Now, the word had a stray n at the front
that started as a mistake,
but from now on was what the word really was.
It was rather as if you had gum
on the bottom of your shoe
and stepped on a leaf,
dragged that leaf along for the rest of your life,
were buried wearing that shoe
and went to heaven in it
to spend eternity wedded to that stray, worn-out leaf.
Ekename picked up an n and never let it go.
The same thing happened with other words.
Old English speakers cut otches into wood.
But after centuries of being asked
to cut an otch into something,
it was easy to think you were cutting a notch instead,
and pretty soon you were.
In a world where almost no one could read,
it was easier for what people heard
to become, after awhile,
what it started to actually be.
Here's where the Ned-style nicknames come in.

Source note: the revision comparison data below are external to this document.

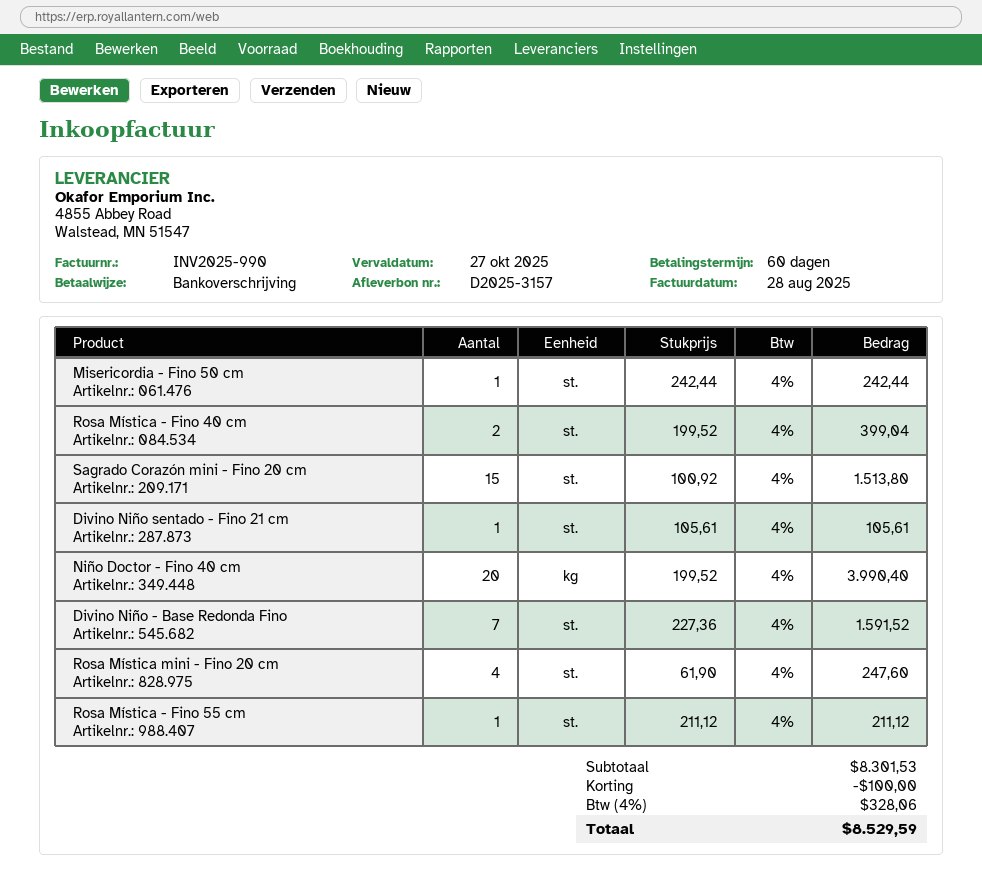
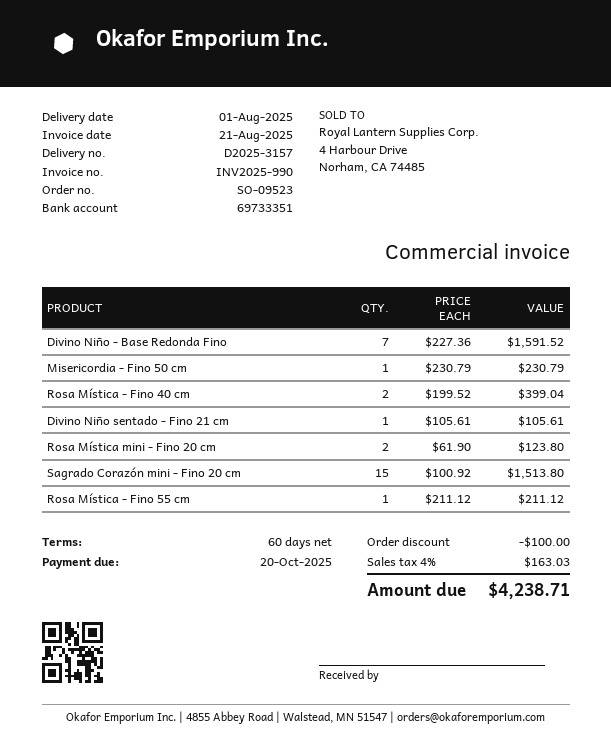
invoice date: 2025-08-28 -> 2025-08-21
due date: 2025-10-27 -> 2025-10-20
Misericordia - Fino 50 cm: 1 x 242.44 = 242.44 -> 1 x 230.79 = 230.79
Niño Doctor - Fino 40 cm: 20 x 199.52 = 3990.40 -> none
Rosa Mística mini - Fino 20 cm: 4 x 61.90 = 247.60 -> 2 x 61.90 = 123.80
tax: 4% = 328.06 -> 4% = 163.03
total: 8529.59 -> 4238.71

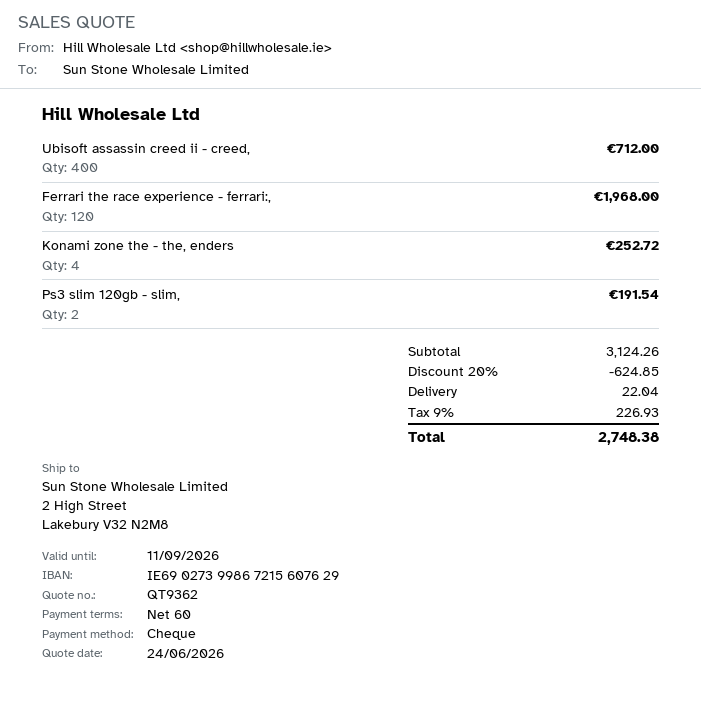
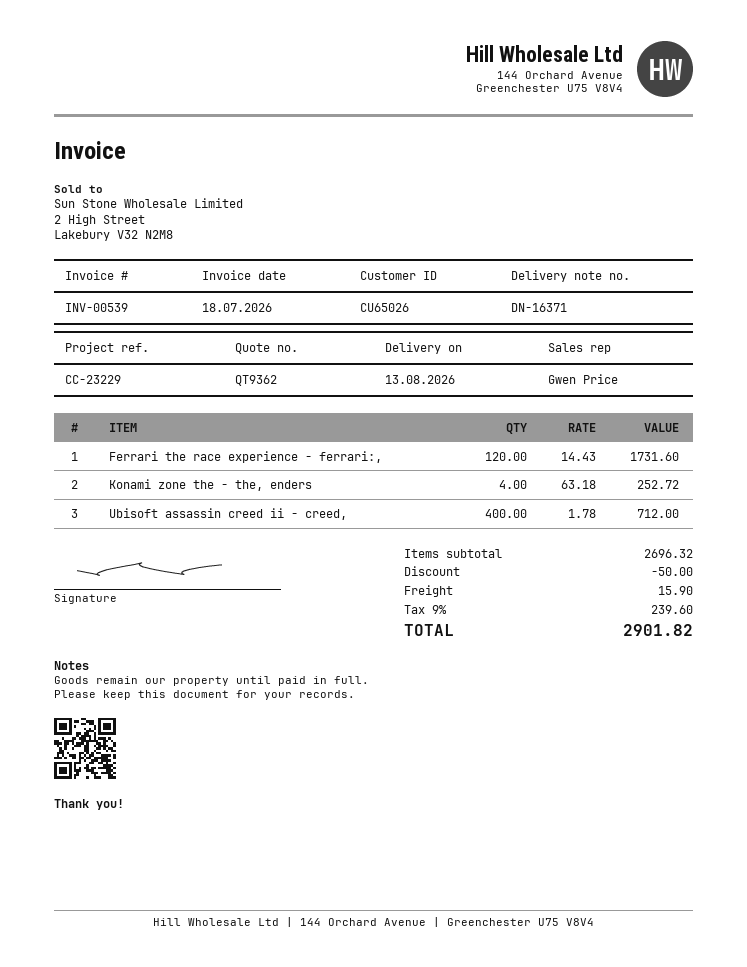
Ferrari the race experience - ferrari:,: 120 for 1968.00 -> 120 for 1731.60
Ps3 slim 120gb - slim,: 2 for 191.54 -> none
subtotal: 3124.26 -> 2696.32
discount: 624.85 -> 50.00
shipping: 22.04 -> 15.90
tax: 9% = 226.93 -> 9% = 239.60
total: 2748.38 -> 2901.82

Old English was more like German
than our English is now,
and just as in German, my is mein,
in Old English, my was meen.
You would say meen book,
actually boke in Old English,
or meen cat.
And just as today,
we might refer to our child
as my Dahlia
or my Laura,
in Old English, they would say, "Meen Ed".
That is mein Ed,
mein Ellie.
You see where this is going.
As time passed, meen morphed
into the my we know today.
That meant that when people said, "Mein Ed,"
it sounded like they were saying my Ned.
That is, it sounded like whenever someone
referred to Edward affectionately,
they said Ned instead of Ed.
Behold, the birth of a nickname!
Or an ekename.
Hence, also Nellie for Ellen
and Nan for Ann,
and even in the old days, Nabby for Abigal.
President John Adam's wife Abigail's nickname was Nabby.
All sorts of words are like this.
Old English speakers wore naprons,
but a napron sounds like an apron,
and that gave birth to a word apron
that no one in Beowulf would have recognized.
Umpire started as numpires, too.
If all of this sounds like something sloppy
that we modern people would never do,
then think about something you hear all the time
and probably say,
"A whole nother."
What's nother?
We have the word another, of course,
but it's composed of an and other,
or so we thought.
Yet, when we slide whole into the middle,
we don't say, "a whole other,"
we clip that n off of the an
and stick it to other
and create a new word, nother.
For a long time, nobody was writing
these sort of things down
or putting them in a dictionary,
but that's only because writing
is more codified now than it was 1,000 years ago.
So, when you see a weird word,
remember that there might be
a whole nother side to the story.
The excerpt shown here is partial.